API and the endpoint
The next step was to build the API which includes creating and connecting the routes (endpoints), functions, and documentation for usage.
I used FastAPI to create the API and AWS Elastic Beanstalk was used to host the API.

Packages/Technologies used
- Python
- SQL
- Scikit
- BeautifulSoup
- AWS RDS PostgreSQL: Relational database service.
- AWS Elastic Beanstalk: Platform as a service, hosts your API.
- Docker: Containers, for reproducible environments
- FastAPI: Web framework. Like Flask, but faster, with automatic interactive docs.
- Plotly: Visualization library, for Python.
- Pytest: Testing framework, runs your unit tests.
For source code hosting I have used GitHub. **** Github provides version control and smooth collaboration. I have used the branching technique in GitHub to maintain better version control. I created a new branch for this feature. While pushing the code to the branch I also added a clear and detailed commit message to identify my changes. Then I created a pull request to notify my team members that I have completed a feature and asking their permission to add my changes to the main file.
Challenges I faced
Throughout this project, obstacles presented themselves with challenges I needed to overcome.
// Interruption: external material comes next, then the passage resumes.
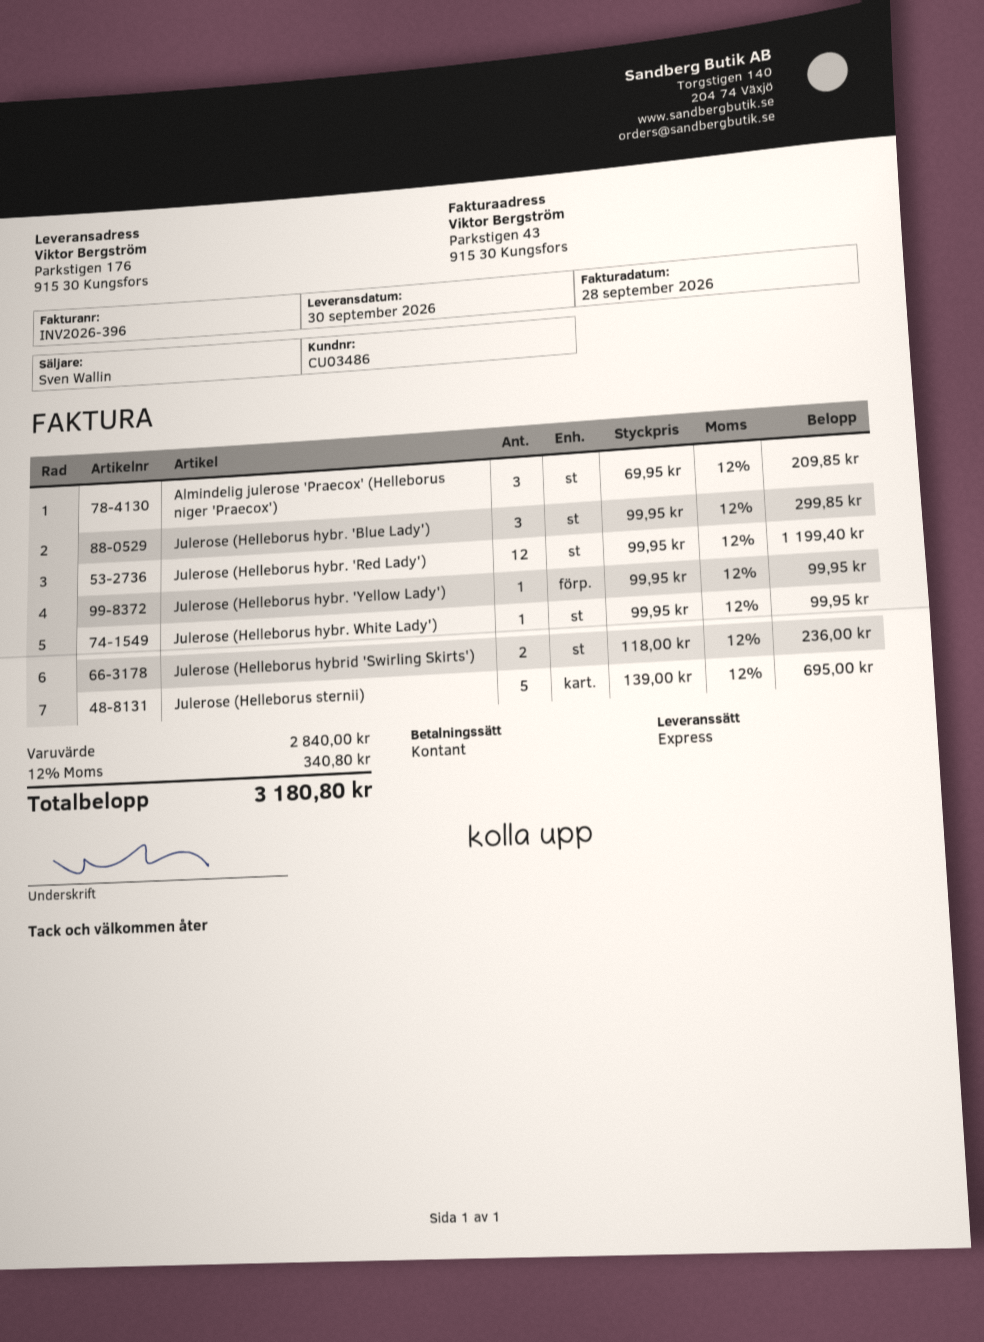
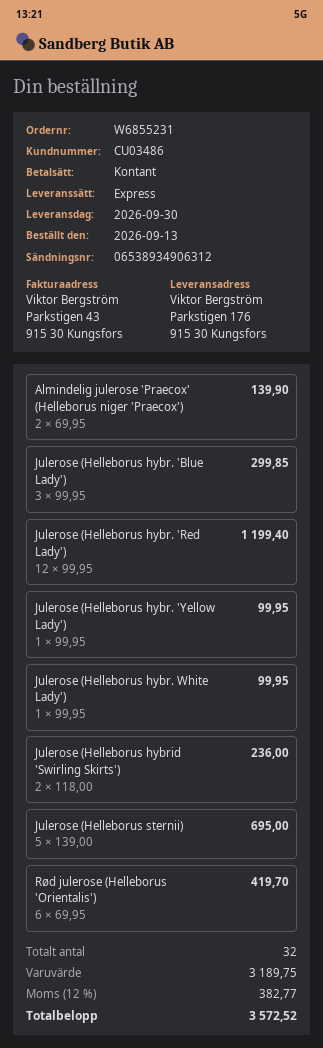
Almindelig julerose 'Praecox' (Helleborus niger 'Praecox'): 3 x 69.95 = 209.85 -> 2 x 69.95 = 139.90
Rød julerose (Helleborus 'Orientalis'): none -> 6 x 69.95 = 419.70
subtotal: 2840.00 -> 3189.75
tax: 12% = 340.80 -> 12% = 382.77
total: 3180.80 -> 3572.52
I learned new tech stacks but sorting out some barriers I faced while learning.
- For my main feature, Zillow price estimates the problem was gathering data and then understanding the data. There were several CSV files. And there were no details about the various CSV files and how they were related to each other.
- Launching the app- Initially, I was not able to launch the app locally because of a version mismatch issue. Windows 10 no longer supports uvloop. So I had to remove psycopg2-binary and gunicorn **** from the pipfile, delete the piplock and then manually install psycopg2-binary and gunicorn back to the pipfile.
- I wrote the code which helped my team to web scrape the Indeed website and gather the required data. However, I had to create several notebooks because indeed the website blocked further scraping after 2 cities.
- Finally, the biggest challenge I faced was hosting the API in AWS Beanstalk. For some reason, I got a 502 gateway error. The error logs were also not helpful in resolving the issue. Therefore, had to switch to the EC2 route to host the API.
The Future
This application is still in the early stages. There are still a lot of features we would like to add, bugs that need to be looked into, and functionality that needs to still be worked on. This is just the beginning. This is my journal, documenting my journey with the contributions I have made so far. There is so much left to do.
I have learned so much working on this application. I was challenged every day, from learning new things like Flask API, Pydantic, AWS RDS PostgreSQL, AWS Beanstalk to optimizing my code for efficiency, to collaborating with my team. One of the best things working on projects like these as a data scientist is working with different personalities and meeting new people.
So, how does this project help me in my career goals? This project has challenged me to learn new things. The ability to plan and execute and meet deadlines of shipped features. To overcome barriers and still complete my tasks. As I move forward, I will continue to push myself, learn, grow, meet new challenges, and overcome them. I look forward to the future, as my journey has only begun.